Institutional knowledge stays in the institution and builds up after people have moved from those roles even. Consulting companies bring the operational knowledge to help with a specific situation. Sometimes you may need the institutional knowledge (if it aligns with the mission of the organisation) and sometimes it is better to concentrate on your mission and use the consultancy's knowledge to help you. Blanket statements are problematic. Particularly for something as complex of the goverment as a whole.


That is the idea and that is not what happens. Management consulting companies like this are the literal analog of pharmacy companies not wanting to cure anything because then you lose business. If you spend more than a few days working with them you realize that they promote people who find and make long-term revenue streams, not anyone who solves or actually helps anything.

The actual people who do work are generally clueless recent grads on their first job, are trained to produce just enough to pass what is being sold, and they leave (or move up to selling) when they understand the game they have been playing.


See old.reddit.com/r/consulting for a ground-level view into the consulting machine


The only palpable defense of hiring them, as a practice, lies in the fact that they are big entities and there's implied trust. In my view reality has shown time and time again that big companies are a liability to individuals and other larger structures.

Some fun reading

"Rental car agency Hertz filed a $32 million lawsuit in April against consulting giant Accenture because it “failed to deliver the website and apps for which it was so generously paid.”" https://madeintandem.com/blog/massive-hertz-accenture-lawsui...

"Deloitte treated Marin County as little more than a "trial-and-error public sector training ground" for its inexperienced consultants, the lawsuit claimed." https://www.reuters.com/article/business/deloitte-hit-with-3...

"And in May 2022, New York City stopped using McKinsey’s system for classifying detainees. In the end, the city spent $27.5 million on McKinsey’s services, with precious little to show for it. McKinsey, on the other hand, collected its money and moved right along." https://www.thenation.com/article/society/mckinsey-whistlebl...

For those bored, wikipedia pages are a good starting point.
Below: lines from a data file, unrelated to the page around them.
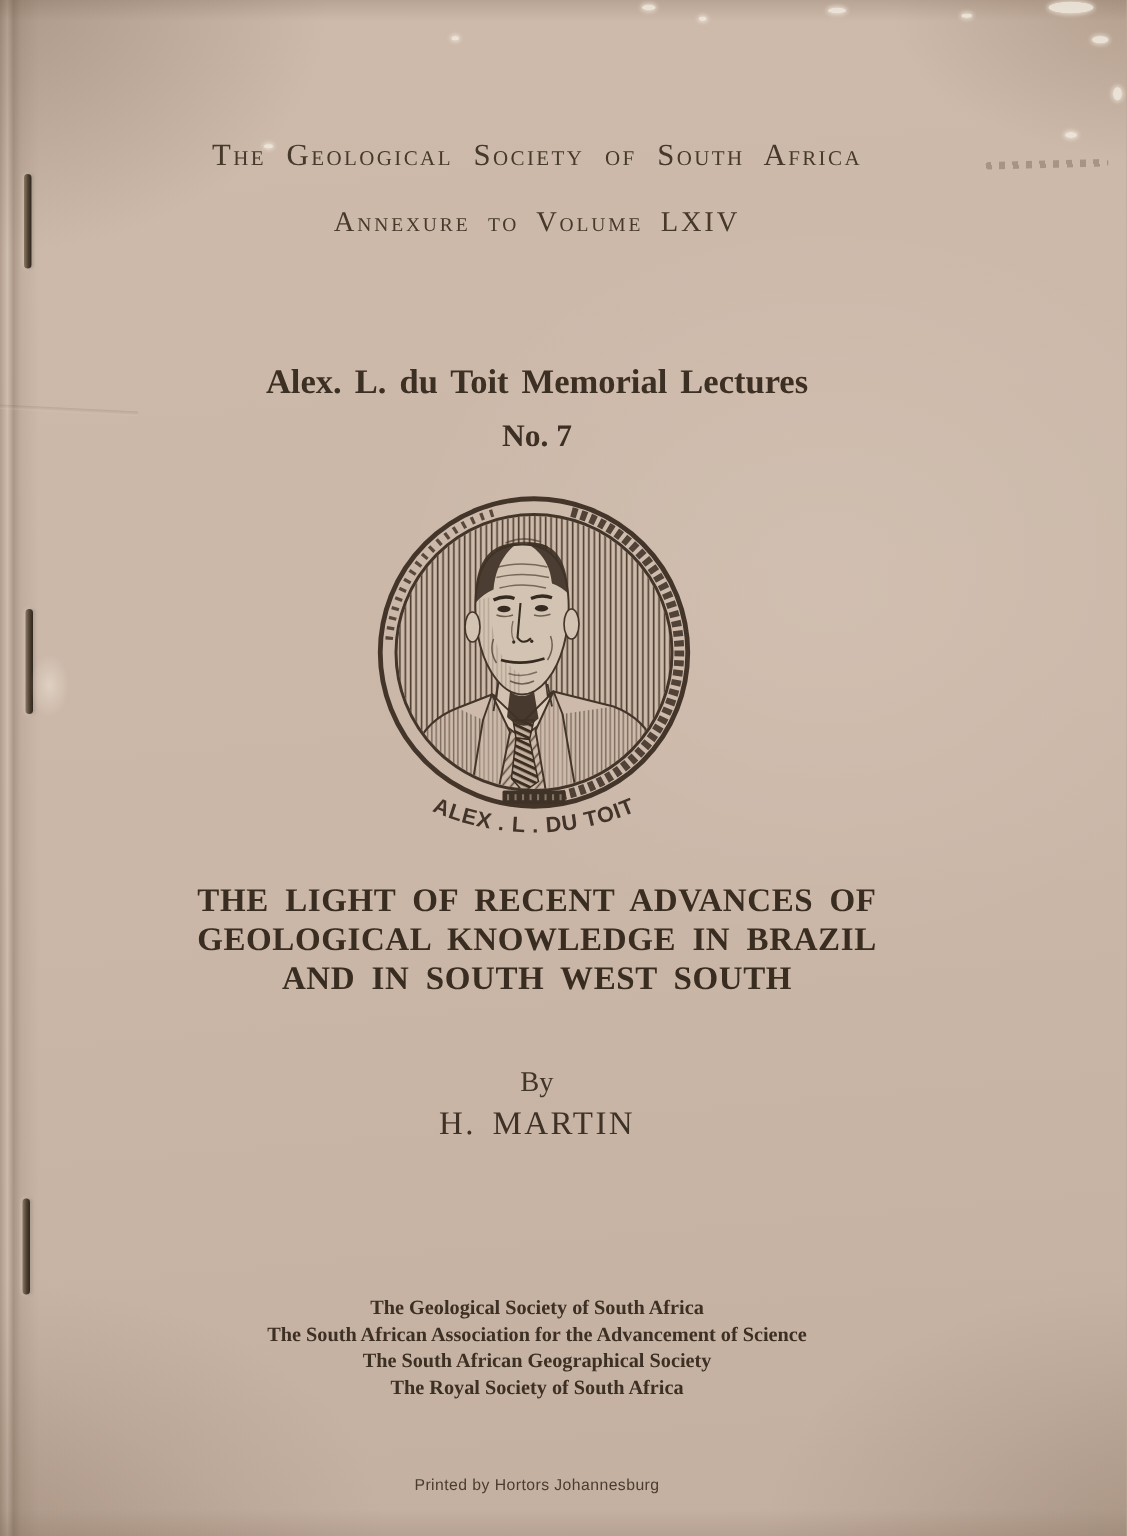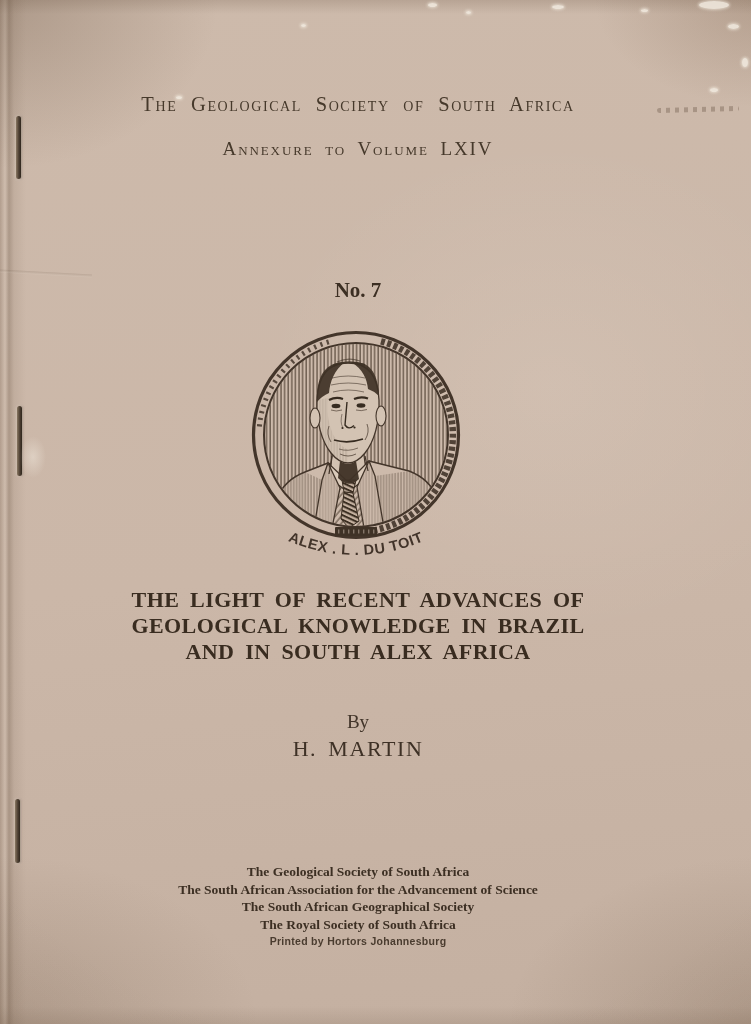"Alex. L. du Toit Memorial" div.tx { html: none -> <div>Alex. L. du Toit Memorial Lectures</div> }
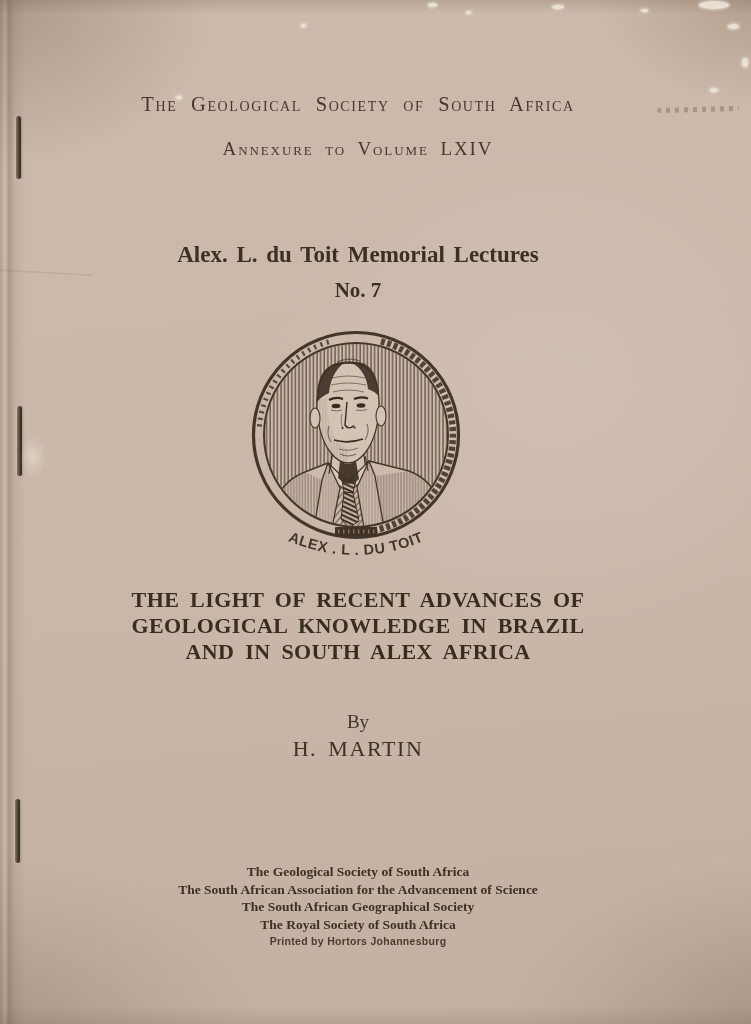"AND IN SOUTH ALEX AFRICA" div { text: ALEX AFRICA -> WEST SOUTH }
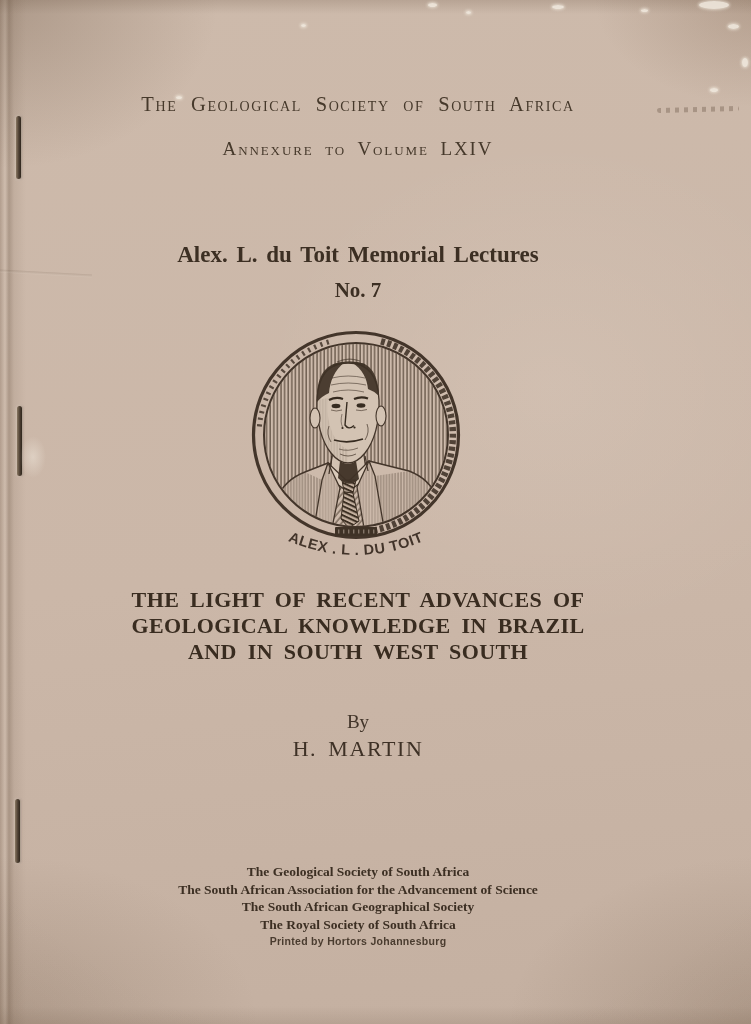"Printed by Hortors Johannesburg" .printer { font-weight: bold -> none; top: 935px -> 984px }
I would be surprised if there were many, out of the top 100 consulting companies, that didn't have a controversies (or similar) section on their wiki page.

https://en.wikipedia.org/wiki/McKinsey_%26_Company#Controver...

https://en.wikipedia.org/wiki/Deloitte#Litigation_and_regula...

https://en.wikipedia.org/wiki/Accenture#Controversies


That's the shiny picture. The reality is that they let outsource risk and competence, turning the business into an empty shell of a former valuable self.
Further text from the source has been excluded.